Jacobsen shared several experiences of housing people after their release from the detention center, noting that she keeps in touch with several of them.

For the second half of the event, Lear opened the panel up to questions and comments from the audience.

The questions pointed to the audience’s confusion in how to get involved. Díaz shared her advice in response.

“Everyone has an opportunity to do something about this issue and I think we try to convince ourselves that we don’t and we feel really powerless. … I think it’s really important that everyone realizes the privilege that we have but also the opportunities that we each have to try and make changes. … You need to do your own investigation and your own knowledge searching,” Díaz said.

Mount Tahoma High School counselor Bernice Whitley, an audience member, shared her experience.

“‘Immigration is an everyone issue,” Whitley said to those at the event. In an interview after the panel, Whitley shared that she attended the conference to become a better resource for her students. Whitley also shared her experience as an African immigrant to Virginia in contrast to the experiences of immigrants who are from other countries.

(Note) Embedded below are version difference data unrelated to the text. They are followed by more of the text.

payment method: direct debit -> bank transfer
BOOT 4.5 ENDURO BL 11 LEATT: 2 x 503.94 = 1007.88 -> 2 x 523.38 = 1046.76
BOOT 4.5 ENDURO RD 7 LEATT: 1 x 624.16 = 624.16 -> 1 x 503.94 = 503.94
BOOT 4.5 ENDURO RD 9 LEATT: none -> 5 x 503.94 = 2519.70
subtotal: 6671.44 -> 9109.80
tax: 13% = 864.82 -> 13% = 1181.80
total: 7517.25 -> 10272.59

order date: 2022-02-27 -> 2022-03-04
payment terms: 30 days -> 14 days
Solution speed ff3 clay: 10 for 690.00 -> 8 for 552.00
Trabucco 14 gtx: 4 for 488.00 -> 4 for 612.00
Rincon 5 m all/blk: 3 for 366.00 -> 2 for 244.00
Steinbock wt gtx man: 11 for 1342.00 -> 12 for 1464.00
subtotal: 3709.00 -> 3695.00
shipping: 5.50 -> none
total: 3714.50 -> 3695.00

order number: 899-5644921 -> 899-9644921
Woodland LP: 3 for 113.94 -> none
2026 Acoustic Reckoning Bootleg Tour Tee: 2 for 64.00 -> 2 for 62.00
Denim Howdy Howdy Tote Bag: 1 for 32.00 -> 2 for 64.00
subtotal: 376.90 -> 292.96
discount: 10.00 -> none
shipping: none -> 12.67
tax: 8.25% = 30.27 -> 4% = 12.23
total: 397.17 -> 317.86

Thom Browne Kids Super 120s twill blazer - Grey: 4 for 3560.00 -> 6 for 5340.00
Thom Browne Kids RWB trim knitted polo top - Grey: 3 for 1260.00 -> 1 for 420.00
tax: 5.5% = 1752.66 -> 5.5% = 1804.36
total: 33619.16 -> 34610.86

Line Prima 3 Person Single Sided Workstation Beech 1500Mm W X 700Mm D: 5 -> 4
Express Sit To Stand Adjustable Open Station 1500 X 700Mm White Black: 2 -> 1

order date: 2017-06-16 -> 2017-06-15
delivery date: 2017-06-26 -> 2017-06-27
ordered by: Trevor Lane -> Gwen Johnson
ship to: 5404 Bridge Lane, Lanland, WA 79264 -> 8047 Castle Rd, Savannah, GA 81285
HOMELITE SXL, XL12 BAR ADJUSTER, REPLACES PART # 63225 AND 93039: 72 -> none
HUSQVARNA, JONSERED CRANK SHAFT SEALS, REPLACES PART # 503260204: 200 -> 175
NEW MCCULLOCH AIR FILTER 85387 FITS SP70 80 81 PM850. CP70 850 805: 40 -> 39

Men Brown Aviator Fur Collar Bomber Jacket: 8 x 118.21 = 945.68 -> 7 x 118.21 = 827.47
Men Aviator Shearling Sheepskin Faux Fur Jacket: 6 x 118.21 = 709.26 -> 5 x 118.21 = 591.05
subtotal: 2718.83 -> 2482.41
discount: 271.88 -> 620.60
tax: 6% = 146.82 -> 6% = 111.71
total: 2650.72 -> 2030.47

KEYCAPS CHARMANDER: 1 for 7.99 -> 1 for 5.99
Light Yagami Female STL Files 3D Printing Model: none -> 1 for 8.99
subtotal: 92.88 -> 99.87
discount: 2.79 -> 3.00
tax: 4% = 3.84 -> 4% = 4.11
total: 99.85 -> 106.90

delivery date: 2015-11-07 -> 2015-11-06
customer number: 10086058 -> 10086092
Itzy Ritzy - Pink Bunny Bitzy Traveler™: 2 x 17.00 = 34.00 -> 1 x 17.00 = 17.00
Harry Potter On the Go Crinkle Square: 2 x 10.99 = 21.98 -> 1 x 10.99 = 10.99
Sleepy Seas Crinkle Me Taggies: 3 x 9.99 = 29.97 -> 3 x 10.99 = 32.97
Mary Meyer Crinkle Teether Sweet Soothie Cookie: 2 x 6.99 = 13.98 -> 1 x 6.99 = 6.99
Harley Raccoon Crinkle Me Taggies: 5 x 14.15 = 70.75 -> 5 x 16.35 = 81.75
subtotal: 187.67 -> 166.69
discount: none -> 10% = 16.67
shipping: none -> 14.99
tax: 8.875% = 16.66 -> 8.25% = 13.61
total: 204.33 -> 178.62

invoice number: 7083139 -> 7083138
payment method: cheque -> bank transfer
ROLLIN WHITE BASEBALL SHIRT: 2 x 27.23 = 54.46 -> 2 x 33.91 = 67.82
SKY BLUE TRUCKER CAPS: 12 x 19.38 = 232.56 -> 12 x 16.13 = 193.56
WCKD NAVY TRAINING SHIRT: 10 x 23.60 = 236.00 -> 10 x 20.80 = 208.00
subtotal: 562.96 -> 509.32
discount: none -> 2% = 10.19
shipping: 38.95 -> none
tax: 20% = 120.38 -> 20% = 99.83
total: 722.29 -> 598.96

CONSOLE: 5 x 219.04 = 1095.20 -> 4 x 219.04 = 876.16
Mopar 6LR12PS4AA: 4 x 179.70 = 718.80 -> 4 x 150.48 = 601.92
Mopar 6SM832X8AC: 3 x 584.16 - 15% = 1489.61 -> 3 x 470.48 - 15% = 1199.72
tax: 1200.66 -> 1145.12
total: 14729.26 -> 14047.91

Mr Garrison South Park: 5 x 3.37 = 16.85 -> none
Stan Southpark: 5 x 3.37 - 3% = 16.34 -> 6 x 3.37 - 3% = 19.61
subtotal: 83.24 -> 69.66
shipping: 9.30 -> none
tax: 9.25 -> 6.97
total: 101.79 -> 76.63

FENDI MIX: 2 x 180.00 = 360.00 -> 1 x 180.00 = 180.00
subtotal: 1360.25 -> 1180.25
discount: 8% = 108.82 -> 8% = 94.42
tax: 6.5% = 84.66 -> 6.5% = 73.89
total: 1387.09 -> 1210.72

“I don’t understand what it’s like to have a parent in a detention center as I’ve never had one there but to put myself out there to be a support as close family or distant family for them,” Whitley said.

“I think it is one of the most important issues of our time. I think it is the abolitionist movement … the civil rights movement of our time,” Lear said of the immigrant rights and anti-detention movement.

Lear’s passion, which brought the panel to life, was clearly shared by the panelists and audience members. The event ended with a crowd buzzing in conversation, eager for more information on getting involved.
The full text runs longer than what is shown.